List every line below containing "from".
+ + + + +
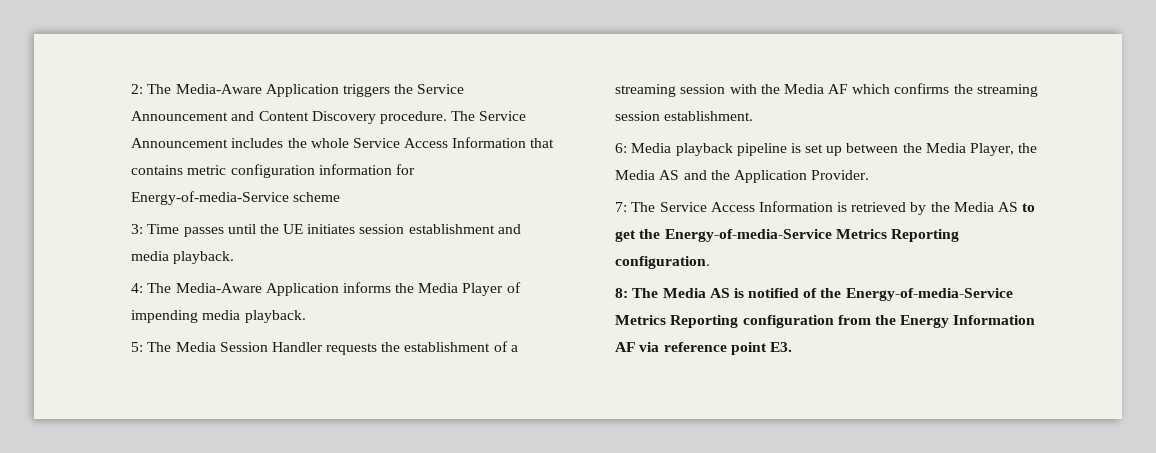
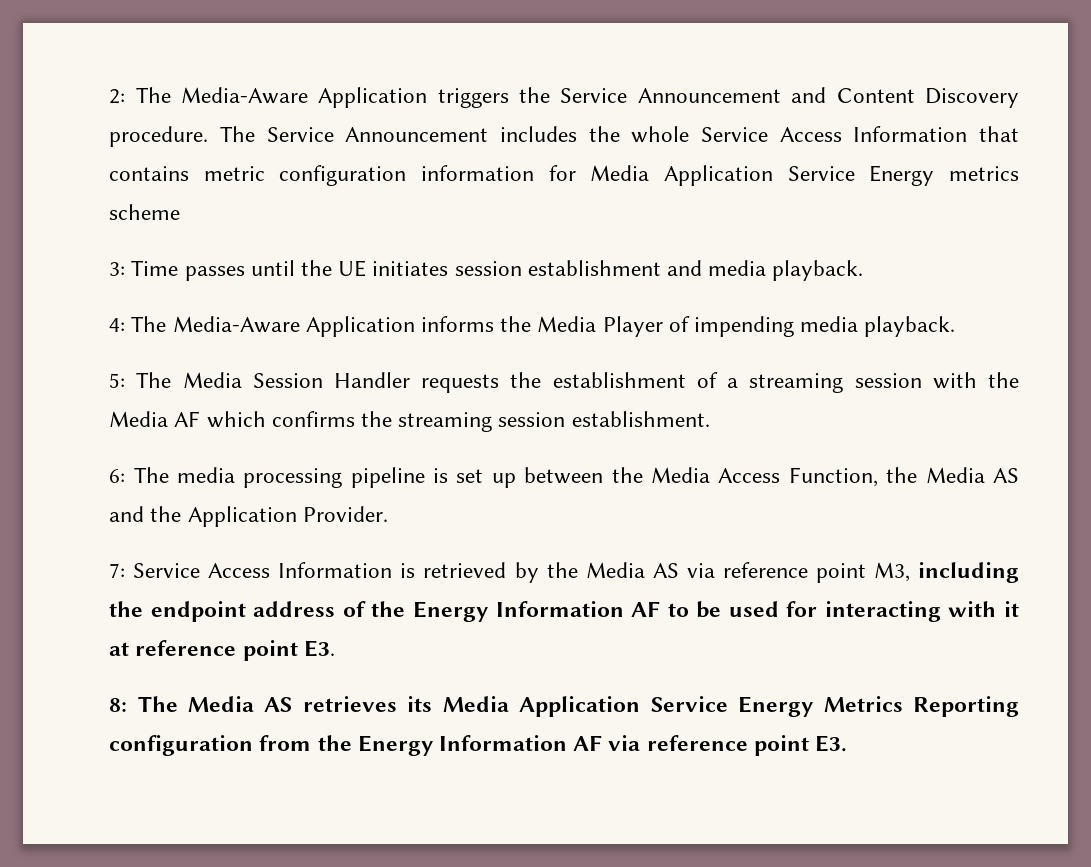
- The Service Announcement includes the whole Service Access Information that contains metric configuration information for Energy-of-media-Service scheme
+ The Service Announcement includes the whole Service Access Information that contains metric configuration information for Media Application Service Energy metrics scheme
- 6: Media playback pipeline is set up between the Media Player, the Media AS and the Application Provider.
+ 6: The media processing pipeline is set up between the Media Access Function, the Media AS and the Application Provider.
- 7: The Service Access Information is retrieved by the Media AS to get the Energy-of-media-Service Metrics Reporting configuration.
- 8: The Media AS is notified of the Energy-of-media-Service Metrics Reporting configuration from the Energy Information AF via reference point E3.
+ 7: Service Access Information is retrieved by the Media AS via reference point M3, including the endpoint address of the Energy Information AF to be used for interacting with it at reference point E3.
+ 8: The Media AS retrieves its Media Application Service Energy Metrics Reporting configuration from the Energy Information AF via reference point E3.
+ + + + +
▸ **Answer section**
- 8: The Media AS is notified of the Energy-of-media-Service Metrics Reporting configuration from the Energy Information AF via reference point E3.
+ 8: The Media AS retrieves its Media Application Service Energy Metrics Reporting configuration from the Energy Information AF via reference point E3.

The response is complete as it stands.